Using a genome-wide screen in the CO2-fixing proteobacterium Halothiobacillus neapolitanus, we recently demonstrated that a 20-gene cluster encodes all activities required for the CCM, at least in principle (Desmarais et al., 2019). These genes are detailed in Supplementary file 1 and include rubisco large and small subunits, the carboxysomal carbonic anhydrase, seven structural proteins of the ɑ-carboxysome (Bonacci et al., 2012), an energy-coupled inorganic carbon transporter (Desmarais et al., 2019; USF MCB4404L et al., 2017; Scott et al., 2019), three rubisco chaperones (Aigner et al., 2017; Feiz et al., 2014; Mueller-Cajar, 2017; Wheatley et al., 2014), and four genes of uncertain function (Figure 1C). We aimed to test whether these genes are sufficient to establish a functioning CCM in E. coli.

Results

As E. coli is a heterotroph, consuming organic carbon molecules to produce energy and biomass, it does not natively rely on rubisco. Therefore, in order to evaluate the effect of heterologous CCM expression, we first designed an E. coli strain that depends on rubisco carboxylation for growth. To grow on glycerol as the sole carbon source, E. coli must synthesize ribose 5-phosphate (Ri5P) for nucleic acids. Synthesis of Ri5P via the pentose phosphate pathway forces co-production of ribulose 5-phosphate (Ru5P). Deletion of ribose 5-phosphate isomerase (rpiAB genes, denoted Δrpi), however, makes Ru5P a metabolic ‘dead-end’ (Figure 2A). Expression of phosphoribulokinase (prk) and rubisco enables a ‘detour’ pathway converting Ru5P and CO2 into two units of the central metabolite 3-phosphoglycerate (3PG), enabling Ru5P metabolism and growth (Figure 2A). Additionally, cytosolic carbonic anhydrase activity is incompatible with the bacterial CCM (Price and Badger, 1989b). We therefore constructed a strain, named CCMB1 for ‘CCM Background 1’, lacking rpiAB and all endogenous carbonic anhydrases (Materials and methods, Appendix 1).

Figure 2 with 5 supplements see all
CCMB1 depends on rubisco carboxylation for growth on glycerol.

(A) Ribose-5-phosphate (Ri5P) is required for nucleotide biosynthesis. Deletion of ribose-phosphate isomerase (Δrpi) in CCMB1 blocks ribulose-5-phosphate (Ru5P) metabolism in the pentose phosphate (PP) pathway. Expression of rubisco (H. neapolitanus CbbLS) and phosphoribulokinase (S. elongatus PCC7942 prk) on the p1A plasmid (B) permits Ru5P metabolism, thus enabling growth on M9 glycerol media in 10% CO2 (C). Mutating the rubisco active site (p1A CbbL-) abrogates growth, as does mutating ATP-binding residues of Prk (p1A Prk-). (D) CCMB1:p1A grows well under 10% CO2, but fails to grow in ambient air. Cells were grown on M9 glycerol media throughout. The algorithmic design of CCMB1 is described in Figure 2—figure supplement 4 and Appendix 1. The mechanism of rubisco-dependence is diagrammed in Figure 2—figure supplement 3. Figure supplement 2 demonstrates growth of CCMB1:p1A on various media, Figure 2—figure supplement 5 demonstrates complementation by a variety of bacterial rubiscos and Figure 2—figure supplement 1 demonstrates anaerobic growth of CCMB1:p1A, establishing that oxygenation is not required for growth. Acronyms: ribulose 1, 5-bisphosphate (RuBP), 3-phosphoglycerate (3PG).

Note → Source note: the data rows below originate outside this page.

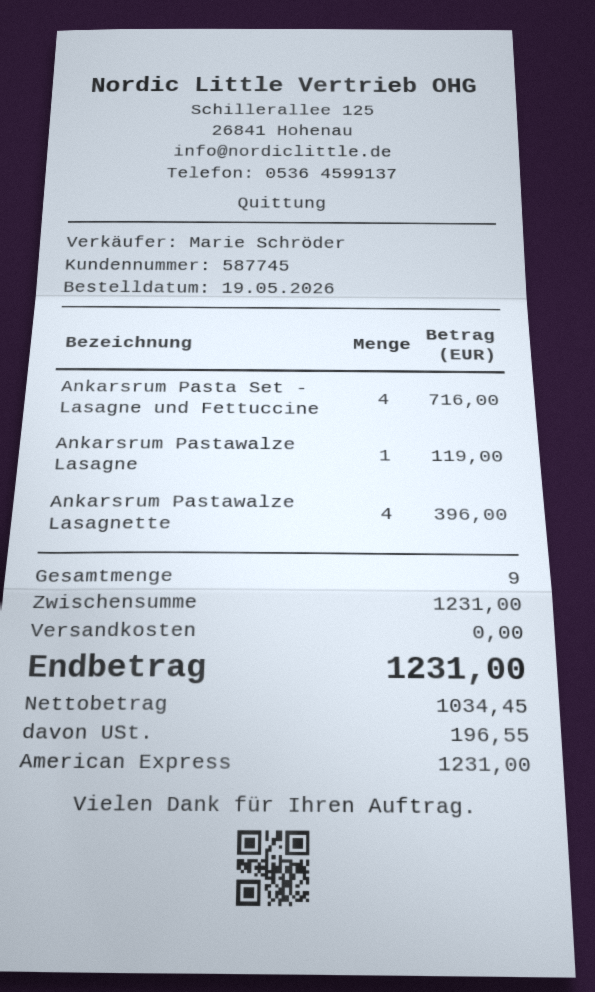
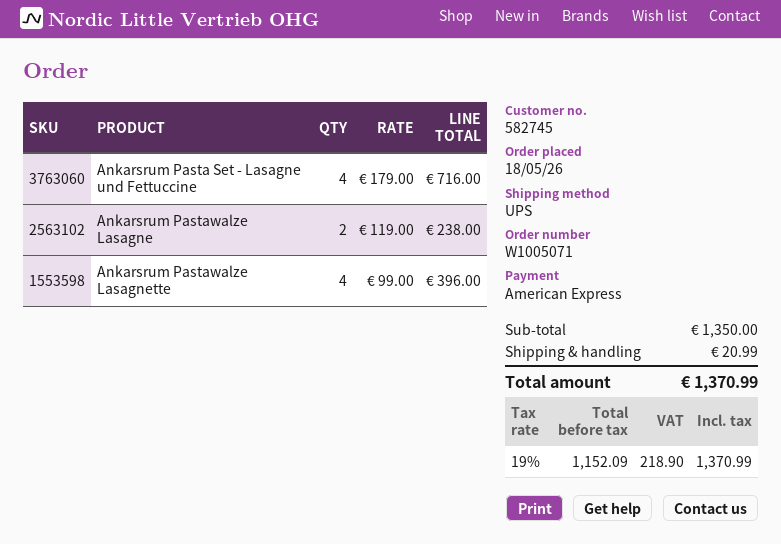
order date: 2026-05-19 -> 2026-05-18
customer number: 587745 -> 582745
Ankarsrum Pastawalze Lasagne: 1 for 119.00 -> 2 for 238.00
subtotal: 1231.00 -> 1350.00
shipping: 0.00 -> 20.99
net: 1034.45 -> 1152.09
tax: 196.55 -> 218.90
total: 1231.00 -> 1370.99

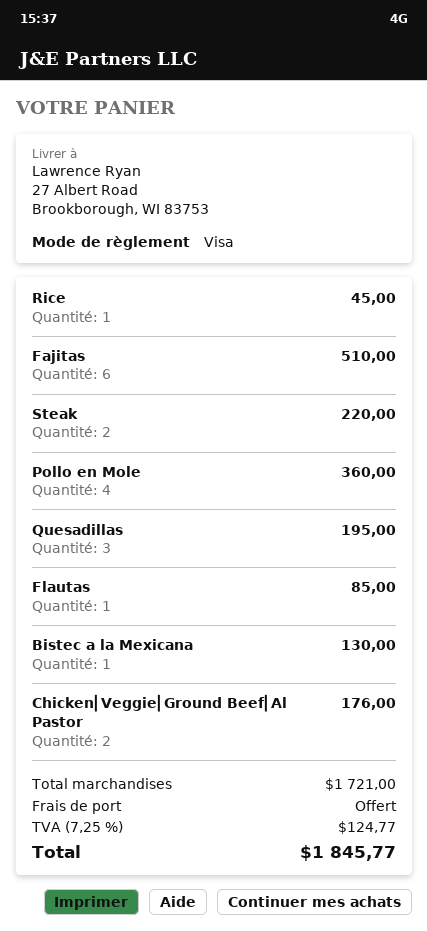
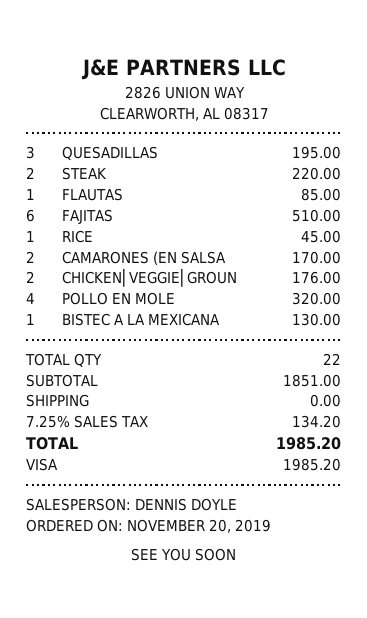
Pollo en Mole: 4 for 360.00 -> 4 for 320.00
CAMARONES (EN SALSA: none -> 2 for 170.00
subtotal: 1721.00 -> 1851.00
tax: 7.25% = 124.77 -> 7.25% = 134.20
total: 1845.77 -> 1985.20

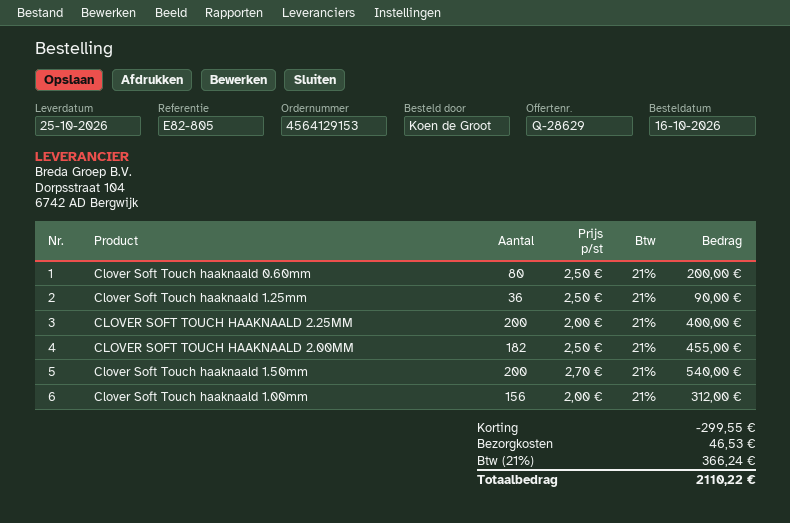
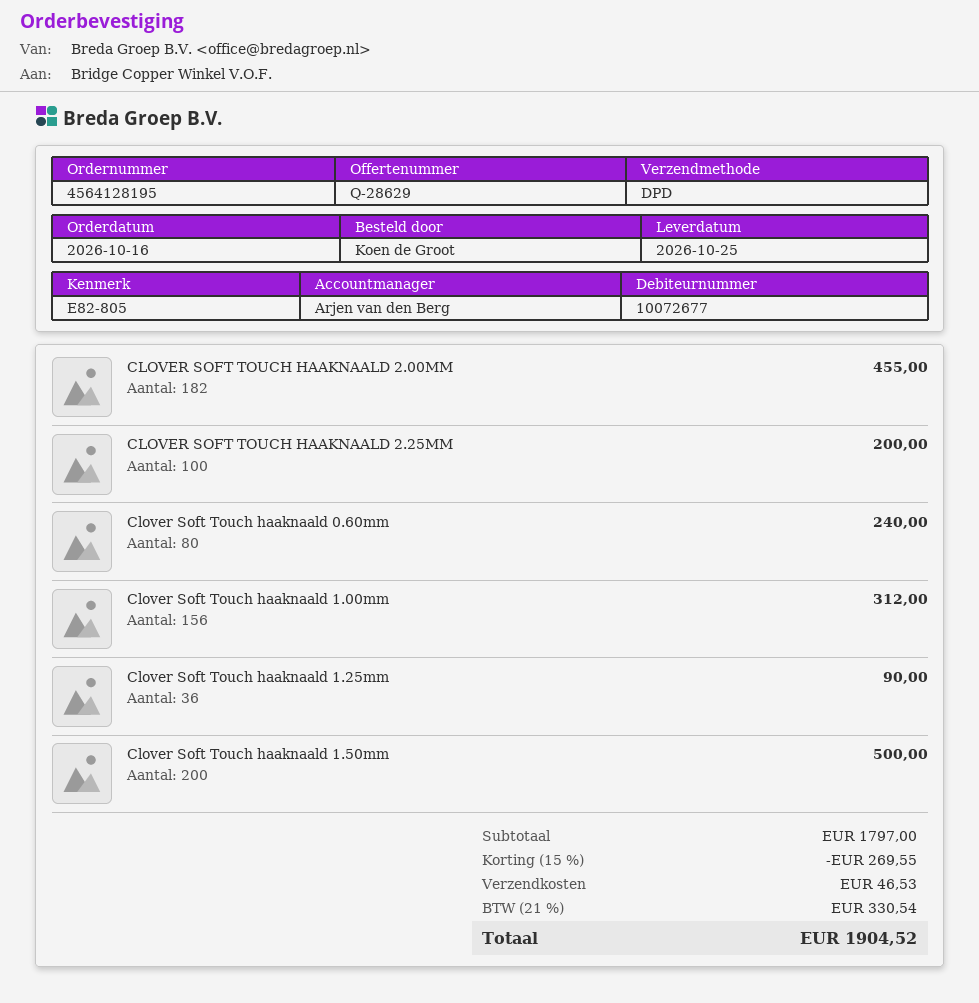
order number: 4564129153 -> 4564128195
Clover Soft Touch haaknaald 0.60mm: 80 for 200.00 -> 80 for 240.00
CLOVER SOFT TOUCH HAAKNAALD 2.25MM: 200 for 400.00 -> 100 for 200.00
Clover Soft Touch haaknaald 1.50mm: 200 for 540.00 -> 200 for 500.00
discount: 299.55 -> 269.55
tax: 21% = 366.24 -> 21% = 330.54
total: 2110.22 -> 1904.52

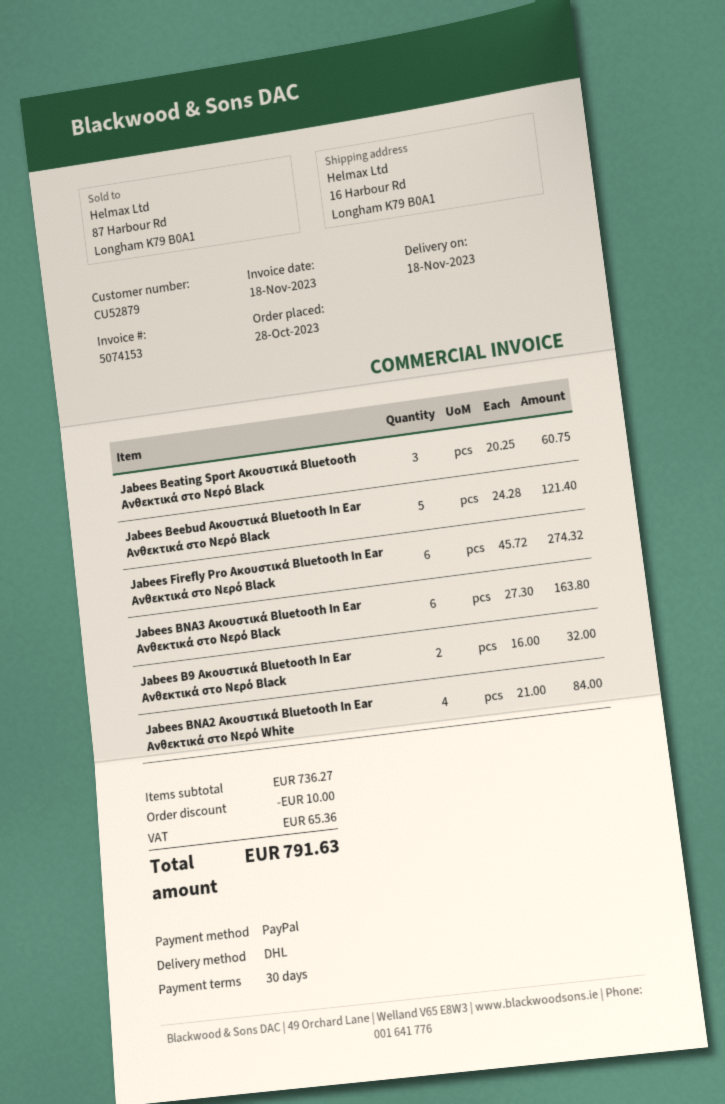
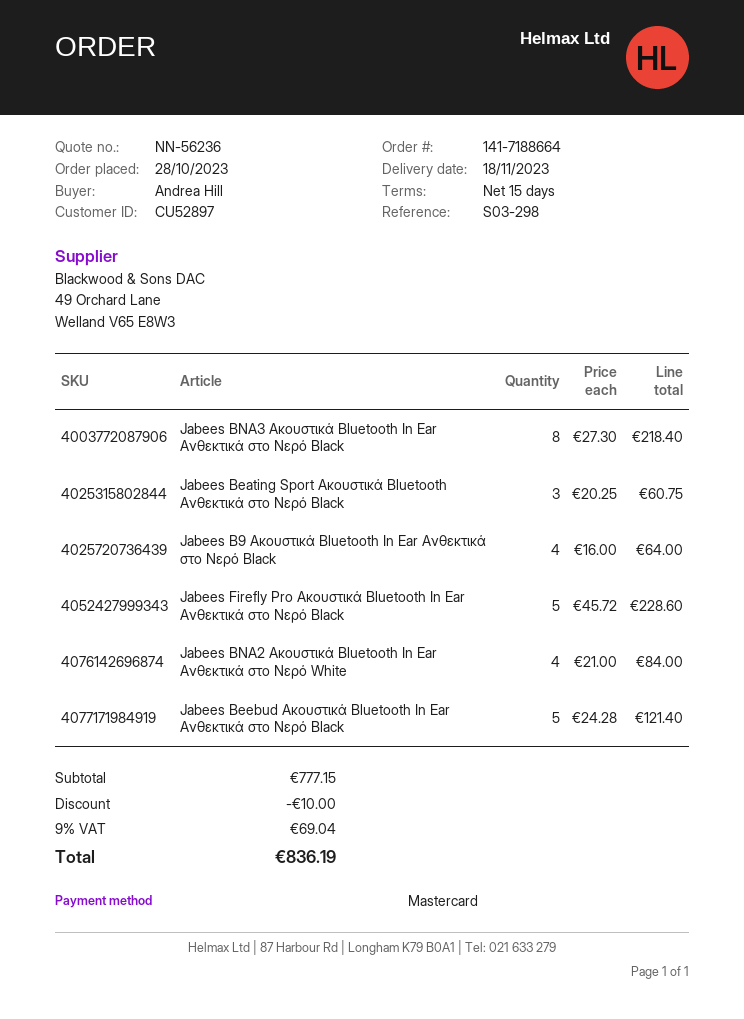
payment terms: 30 days -> 15 days
customer number: CU52879 -> CU52897
payment method: PayPal -> Mastercard
Jabees Firefly Pro Ακουστικά Bluetooth In Ear Ανθεκτικά στο Νερό Black: 6 x 45.72 = 274.32 -> 5 x 45.72 = 228.60
Jabees BNA3 Ακουστικά Bluetooth In Ear Ανθεκτικά στο Νερό Black: 6 x 27.30 = 163.80 -> 8 x 27.30 = 218.40
Jabees B9 Ακουστικά Bluetooth In Ear Ανθεκτικά στο Νερό Black: 2 x 16.00 = 32.00 -> 4 x 16.00 = 64.00
subtotal: 736.27 -> 777.15
tax: 65.36 -> 69.04
total: 791.63 -> 836.19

As predicted, CCMB1 required rubisco and prk for growth on glycerol minimal media in 10% CO2 (Figure 2B–C). CCMB1:p1A failed to grow on glycerol media in ambient air, however, presumably due to insufficient carboxylation at low CO2 (Figure 2D). As such, CCMB1:p1A displays the ‘high-CO2 requiring’ phenotype that is the hallmark of CCM mutants (Baker et al., 1998; Marcus et al., 1986; Price and Badger, 1989a). Four additional bacterial rubiscos were tested and displayed the same pattern, enabling CCMB1 to grow reproducibly in high CO2 but not in ambient air (Figure 2—figure supplement 1). When expressing rubisco and prk from the p1A plasmid, CCMB1 also grew reproducibly in an anoxic mix of 10:90 CO2:N2 (Figure 2—figure supplement 2) implying that carboxylation is sufficient for growth on glycerol media and rubisco-catalyzed oxygenation of RuBP is not required.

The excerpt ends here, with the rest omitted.